Argus clarified the applicability of Exemption 4, which protects from disclosure “trade secrets and commercial or financial information obtained from a person [that is] privileged or confidential.” 5 U.S.C. § 552(b)(4). The Argus Court rejected the longstanding National Parks test, which applied Exemption 4 only where the submitter of such information could demonstrate “substantial competitive harm” resulting from its disclosure. Instead, the Argus Court held Exemption 4 applied, at the very least, where the submitter of such information kept it confidential and submitted it to the government with an assurance of privacy. Given the difficulties inherent in establishing “substantial competitive harm,” Argus was welcome news for contractors seeking Exemption 4 protection. (We have previously written about Argus and the district court decisions that followed.)
In 2016, Congress enacted the FIA in response to concerns that FOIA’s exemptions were being overused.
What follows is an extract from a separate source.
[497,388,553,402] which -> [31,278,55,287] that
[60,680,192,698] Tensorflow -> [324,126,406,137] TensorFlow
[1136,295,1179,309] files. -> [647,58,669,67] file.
The FIA amended FOIA to allow for an exemption’s invocation only if “the agency reasonably foresees that disclosure would harm an interest protected by an exemption” or if disclosure is “prohibited by law.” 5 U.S.C. § 552(a)(8)(A). Since Argus, multiple plaintiffs have argued the FIA effectively codified the National Parks test. (Argus considered a FOIA dispute that commenced prior to the passage of the FIA; the Court there had no reason to address the question.)
Seife involved a FOIA request to the U.S. Food and Drug Administration (“FDA”) seeking documents related to a pharmaceutical company’s successful application for approval of a propriety drug therapy. The FDA withheld many responsive documents pursuant to Exemption 4 and prevailed in FOIA litigation before the district court, which held that the agency had successfully demonstrated disclosure was prohibited by law or would cause foreseeable harm to the interests protected by the exemption. But, the Seife Court noted, the district court did so “without specifying what those protected interests were.”
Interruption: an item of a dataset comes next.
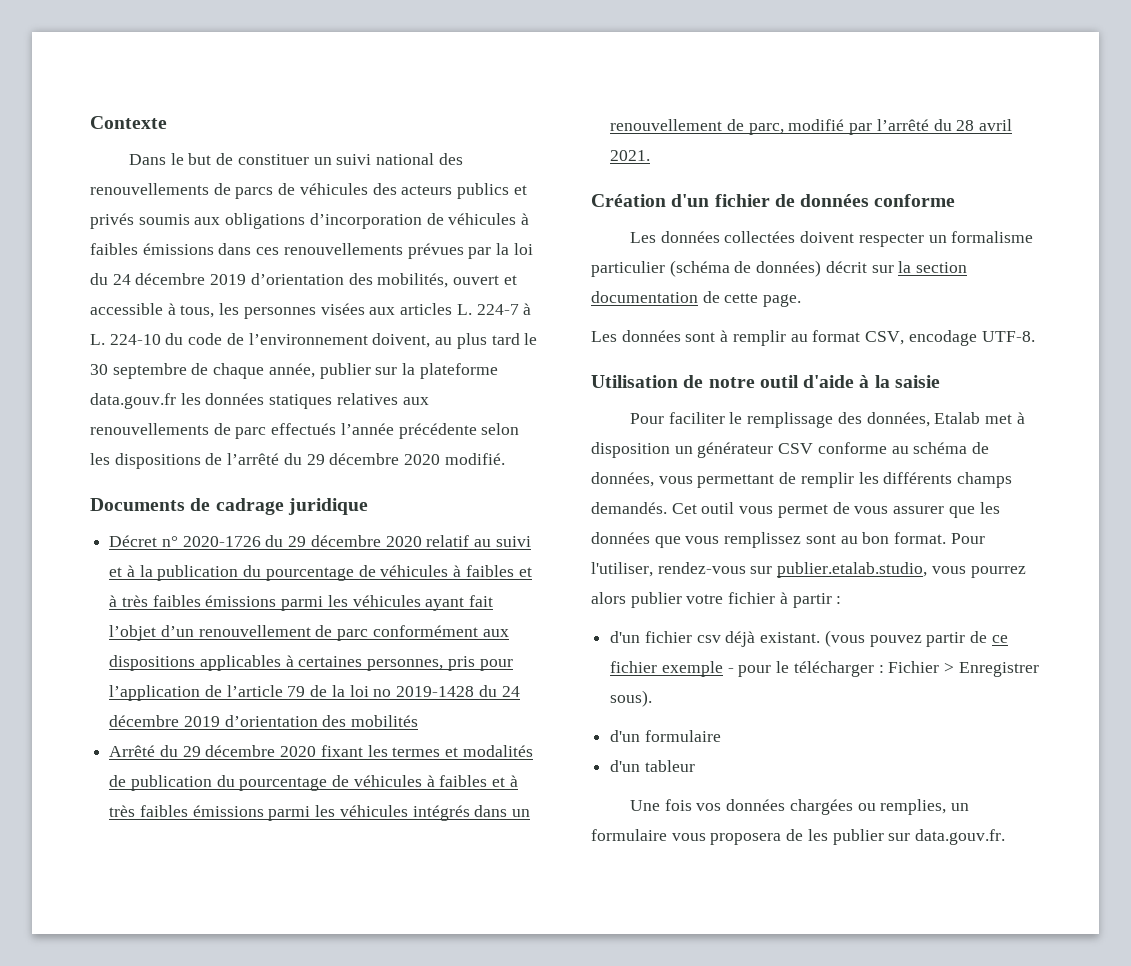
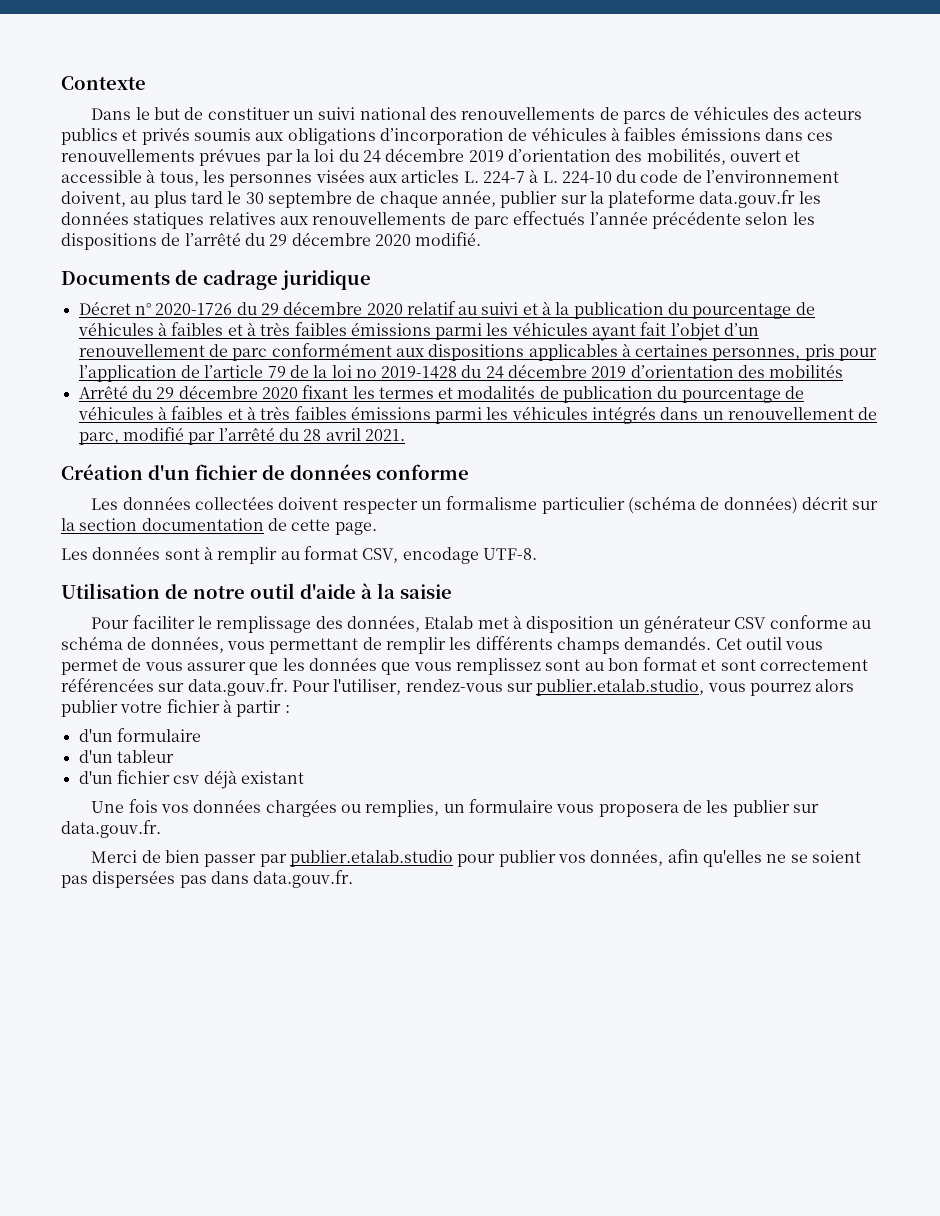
[894,532,947,544] format. -> [643,657,869,671] [61,678,288,696] format et sont correctement référencées sur data.gouv.fr.
[610,630,1008,647] [610,661,1039,677] [610,690,653,707] // d'un fichier csv déjà existant. (vous pouvez partir de ce fichier exemple - pour le télécharger : Fichier > Enregistrer sous). -> (290, 709) none
(695, 766) none -> [78,770,304,789] // d'un fichier csv déjà existant
(1006, 837) none -> [91,849,861,867] [61,870,354,888] // Merci de bien passer par publier.etalab.studio pour publier vos données, afin qu'elles ne se soient pas dispersées pas dans data.gouv.fr.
The Seife Court held that “the interests protected by Exemption 4 are the submitter’s commercial or financial interests in information that is of a type held in confidence and not disclosed to any member of the public by the person to whom it belongs.” Accordingly, to invoke Exemption 4, the Court instructed an agency must “meet the foreseeable harm requirement of the FIA by showing foreseeable commercial or financial harm to the submitter upon release of the contested information.” In so doing, the Seife Court rejected the Government’s argument that the confidentiality of the information alone—absent consideration of actual commercial or financial harm from its disclosure—was the interest to be protected.
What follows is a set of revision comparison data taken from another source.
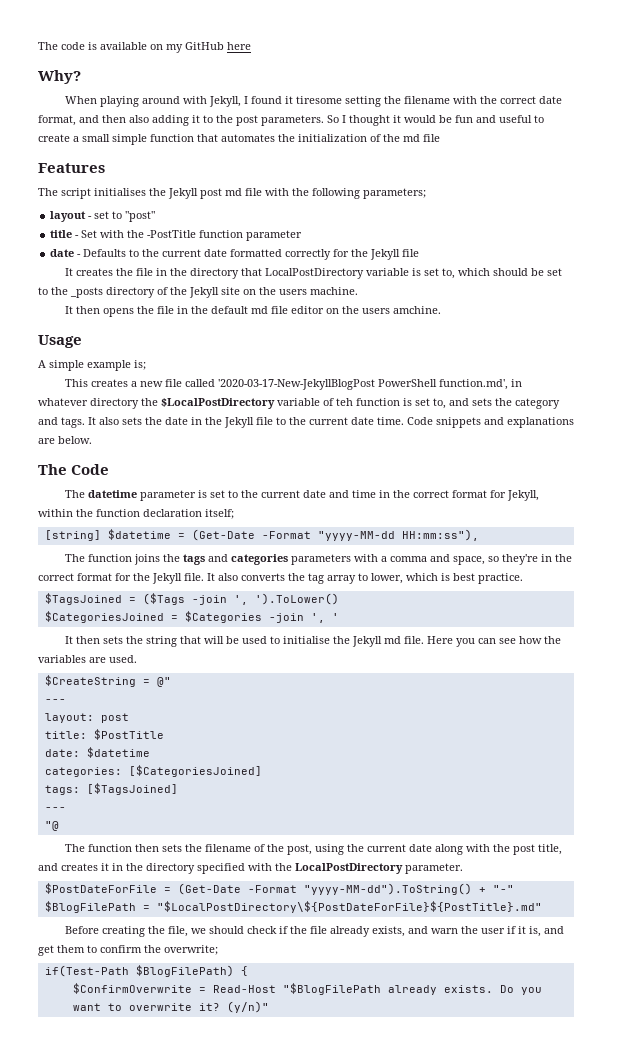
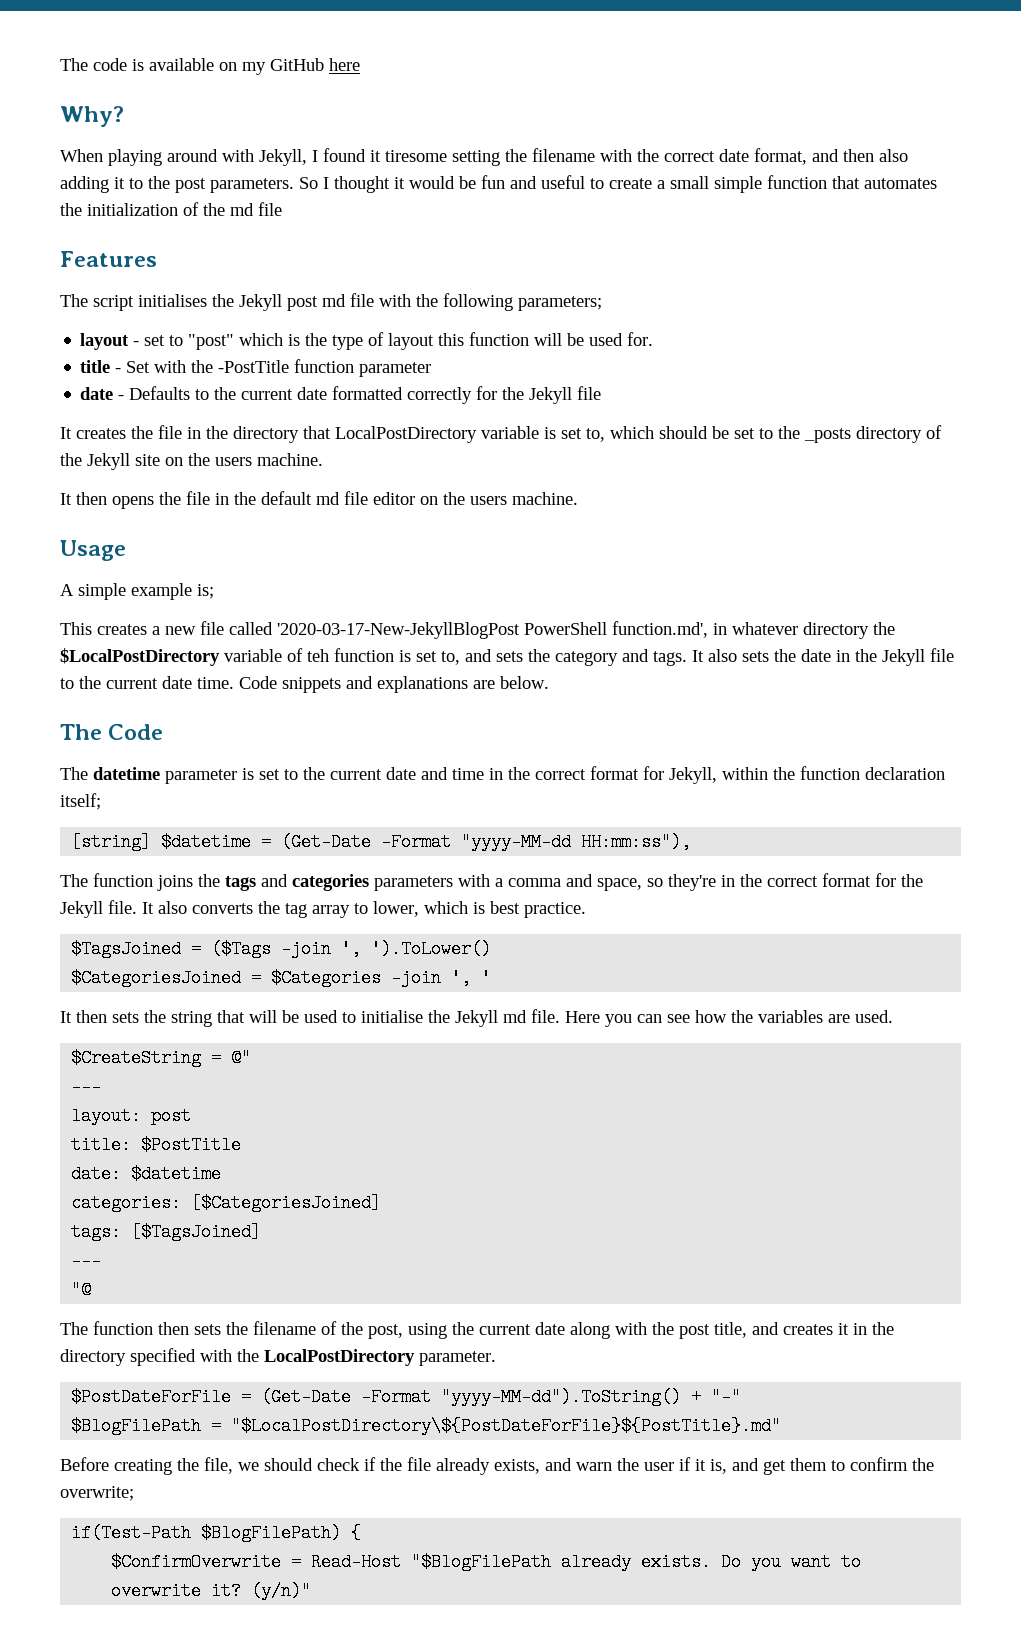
(156, 216) none -> [239,332,654,350] which is the type of layout this function will be used for.
[393,306,442,314] amchine. -> [512,492,578,505] machine.

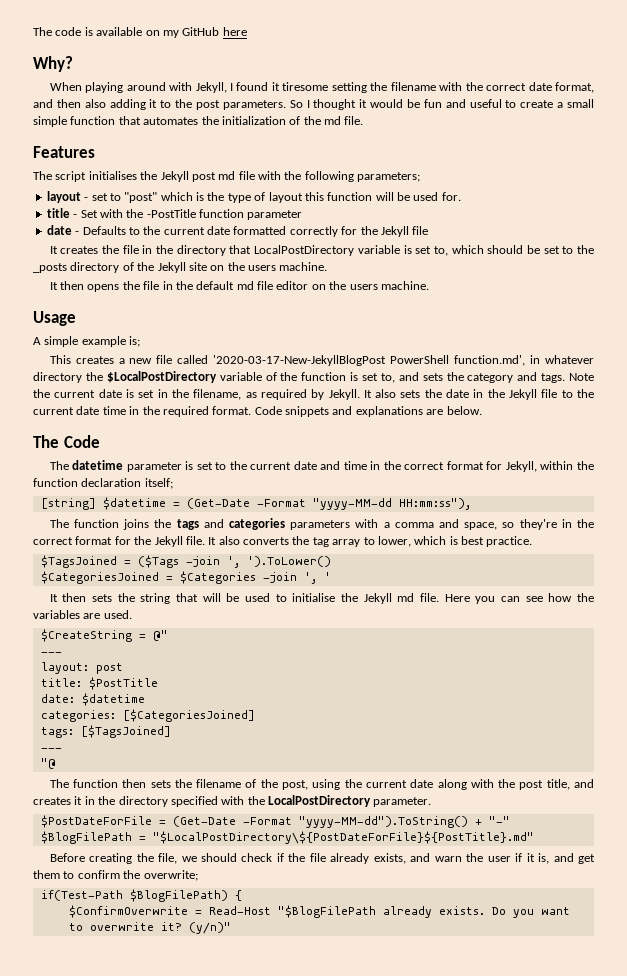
[258,202,282,216] file -> [344,116,364,125] file.
[307,649,329,662] teh -> [280,372,298,381] the
(687, 658) none -> [569,373,594,381] [33,389,360,400] Note the current date is set in the filename, as required by Jekyll.
[197,677,234,689] time. -> [102,406,252,417] time in the required format.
At first glance, Seife may appear to suggest a return to the National Parks test Argus expressly repudiated. But Seife makes no mention of National Parks or “substantial” competitive harm resulting from the disclosure of commercial information. To the contrary, the Seife Court held the submitting entity had met the requirements of the FIA for Exemption 4 protection by demonstrating merely that the disclosure of the information at issue “could be used” by competitors, thereby establishing competitive harm.
Accordingly, Seife does not materially raise the Exemption 4 bar following Argus. After all, a demonstration of confidentiality necessarily is (or at least should be) accompanied by an explanation of why that information is kept confidential—i.e., because of its commercial, financial, or proprietary nature. Seife merely confirms that necessity. Accordingly, submitters of confidential commercial or financial information seeking to claim Exemption 4 protection should be prepared to demonstrate actual commercial or financial harm resulting from disclosure. But to be clear, nothing in Seife requires that harm be “substantial.”